### REQUIRED ACTION
Exactly the lines from the one that contains "tax: 5% = 85.36 -> 5% = 83.71" through the end of the material below are to be output, the first and last included.

### TASK INPUT
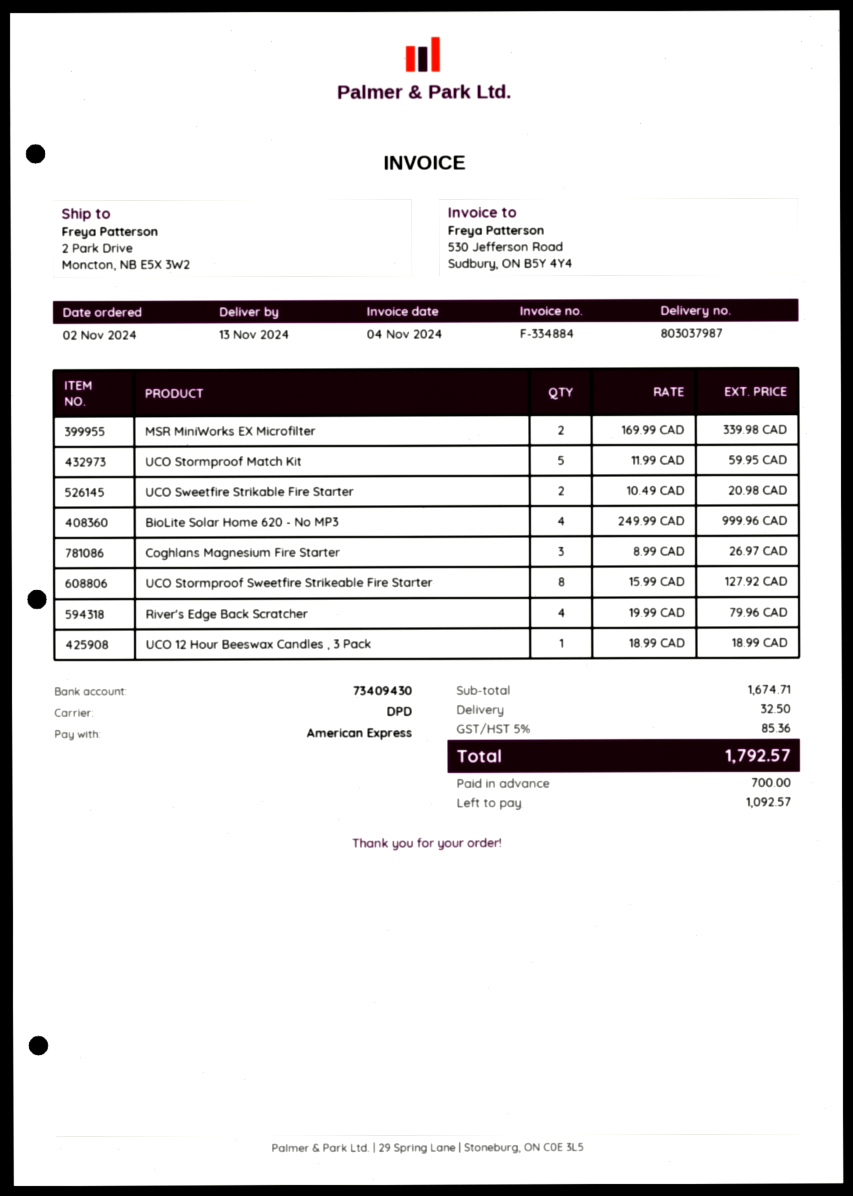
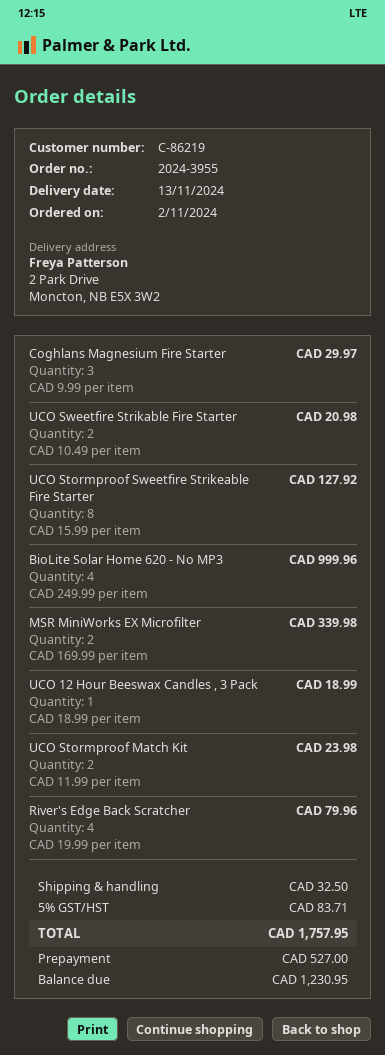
UCO Stormproof Match Kit: 5 x 11.99 = 59.95 -> 2 x 11.99 = 23.98
Coghlans Magnesium Fire Starter: 3 x 8.99 = 26.97 -> 3 x 9.99 = 29.97
tax: 5% = 85.36 -> 5% = 83.71
total: 1792.57 -> 1757.95
deposit: 700.00 -> 527.00
balance: 1092.57 -> 1230.95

### SOLUTION TO THIS EXERCISE
tax: 5% = 85.36 -> 5% = 83.71
total: 1792.57 -> 1757.95
deposit: 700.00 -> 527.00
balance: 1092.57 -> 1230.95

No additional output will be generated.